[Revision tracking records]

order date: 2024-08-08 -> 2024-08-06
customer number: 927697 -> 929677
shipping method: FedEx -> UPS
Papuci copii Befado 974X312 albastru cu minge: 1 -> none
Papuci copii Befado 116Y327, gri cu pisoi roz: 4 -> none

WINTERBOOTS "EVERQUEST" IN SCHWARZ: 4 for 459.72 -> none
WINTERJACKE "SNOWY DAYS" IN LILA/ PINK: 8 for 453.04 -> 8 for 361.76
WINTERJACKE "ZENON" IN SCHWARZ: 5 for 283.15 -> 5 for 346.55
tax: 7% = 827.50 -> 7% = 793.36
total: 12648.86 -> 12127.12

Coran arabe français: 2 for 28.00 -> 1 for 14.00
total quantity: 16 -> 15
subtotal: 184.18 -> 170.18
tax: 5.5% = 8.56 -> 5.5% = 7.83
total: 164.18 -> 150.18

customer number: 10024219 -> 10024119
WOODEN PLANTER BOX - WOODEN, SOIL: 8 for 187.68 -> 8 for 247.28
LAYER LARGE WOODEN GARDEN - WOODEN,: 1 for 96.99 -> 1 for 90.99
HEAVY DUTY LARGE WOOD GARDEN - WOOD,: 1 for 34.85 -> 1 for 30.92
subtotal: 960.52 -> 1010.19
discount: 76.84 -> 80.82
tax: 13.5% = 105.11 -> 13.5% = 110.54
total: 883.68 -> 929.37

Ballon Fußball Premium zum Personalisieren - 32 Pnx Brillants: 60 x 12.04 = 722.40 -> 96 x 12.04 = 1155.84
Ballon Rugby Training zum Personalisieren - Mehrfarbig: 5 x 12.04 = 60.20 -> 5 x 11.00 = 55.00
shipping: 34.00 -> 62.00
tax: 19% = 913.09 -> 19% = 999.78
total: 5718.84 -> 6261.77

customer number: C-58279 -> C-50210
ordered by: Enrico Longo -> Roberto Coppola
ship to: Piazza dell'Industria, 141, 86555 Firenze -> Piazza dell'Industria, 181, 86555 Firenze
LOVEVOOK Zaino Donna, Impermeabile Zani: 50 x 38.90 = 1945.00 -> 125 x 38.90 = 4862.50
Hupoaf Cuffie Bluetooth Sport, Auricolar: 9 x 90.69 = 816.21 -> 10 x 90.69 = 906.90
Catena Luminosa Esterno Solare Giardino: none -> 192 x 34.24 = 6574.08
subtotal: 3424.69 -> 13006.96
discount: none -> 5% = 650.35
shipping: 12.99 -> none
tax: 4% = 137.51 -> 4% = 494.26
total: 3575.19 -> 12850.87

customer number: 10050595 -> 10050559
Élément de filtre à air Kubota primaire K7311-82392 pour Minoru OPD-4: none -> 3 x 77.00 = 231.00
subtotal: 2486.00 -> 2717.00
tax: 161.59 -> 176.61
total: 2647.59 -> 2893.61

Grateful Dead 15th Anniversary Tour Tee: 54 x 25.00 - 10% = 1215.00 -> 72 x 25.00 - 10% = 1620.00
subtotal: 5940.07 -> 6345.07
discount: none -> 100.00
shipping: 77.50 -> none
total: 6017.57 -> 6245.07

■ **Task item**
Exactly reproduce all of the entries.

■ **The completed task**
order date: 2024-08-08 -> 2024-08-06
customer number: 927697 -> 929677
shipping method: FedEx -> UPS
Papuci copii Befado 974X312 albastru cu minge: 1 -> none
Papuci copii Befado 116Y327, gri cu pisoi roz: 4 -> none

WINTERBOOTS "EVERQUEST" IN SCHWARZ: 4 for 459.72 -> none
WINTERJACKE "SNOWY DAYS" IN LILA/ PINK: 8 for 453.04 -> 8 for 361.76
WINTERJACKE "ZENON" IN SCHWARZ: 5 for 283.15 -> 5 for 346.55
tax: 7% = 827.50 -> 7% = 793.36
total: 12648.86 -> 12127.12

Coran arabe français: 2 for 28.00 -> 1 for 14.00
total quantity: 16 -> 15
subtotal: 184.18 -> 170.18
tax: 5.5% = 8.56 -> 5.5% = 7.83
total: 164.18 -> 150.18

customer number: 10024219 -> 10024119
WOODEN PLANTER BOX - WOODEN, SOIL: 8 for 187.68 -> 8 for 247.28
LAYER LARGE WOODEN GARDEN - WOODEN,: 1 for 96.99 -> 1 for 90.99
HEAVY DUTY LARGE WOOD GARDEN - WOOD,: 1 for 34.85 -> 1 for 30.92
subtotal: 960.52 -> 1010.19
discount: 76.84 -> 80.82
tax: 13.5% = 105.11 -> 13.5% = 110.54
total: 883.68 -> 929.37

Ballon Fußball Premium zum Personalisieren - 32 Pnx Brillants: 60 x 12.04 = 722.40 -> 96 x 12.04 = 1155.84
Ballon Rugby Training zum Personalisieren - Mehrfarbig: 5 x 12.04 = 60.20 -> 5 x 11.00 = 55.00
shipping: 34.00 -> 62.00
tax: 19% = 913.09 -> 19% = 999.78
total: 5718.84 -> 6261.77

customer number: C-58279 -> C-50210
ordered by: Enrico Longo -> Roberto Coppola
ship to: Piazza dell'Industria, 141, 86555 Firenze -> Piazza dell'Industria, 181, 86555 Firenze
LOVEVOOK Zaino Donna, Impermeabile Zani: 50 x 38.90 = 1945.00 -> 125 x 38.90 = 4862.50
Hupoaf Cuffie Bluetooth Sport, Auricolar: 9 x 90.69 = 816.21 -> 10 x 90.69 = 906.90
Catena Luminosa Esterno Solare Giardino: none -> 192 x 34.24 = 6574.08
subtotal: 3424.69 -> 13006.96
discount: none -> 5% = 650.35
shipping: 12.99 -> none
tax: 4% = 137.51 -> 4% = 494.26
total: 3575.19 -> 12850.87

customer number: 10050595 -> 10050559
Élément de filtre à air Kubota primaire K7311-82392 pour Minoru OPD-4: none -> 3 x 77.00 = 231.00
subtotal: 2486.00 -> 2717.00
tax: 161.59 -> 176.61
total: 2647.59 -> 2893.61

Grateful Dead 15th Anniversary Tour Tee: 54 x 25.00 - 10% = 1215.00 -> 72 x 25.00 - 10% = 1620.00
subtotal: 5940.07 -> 6345.07
discount: none -> 100.00
shipping: 77.50 -> none
total: 6017.57 -> 6245.07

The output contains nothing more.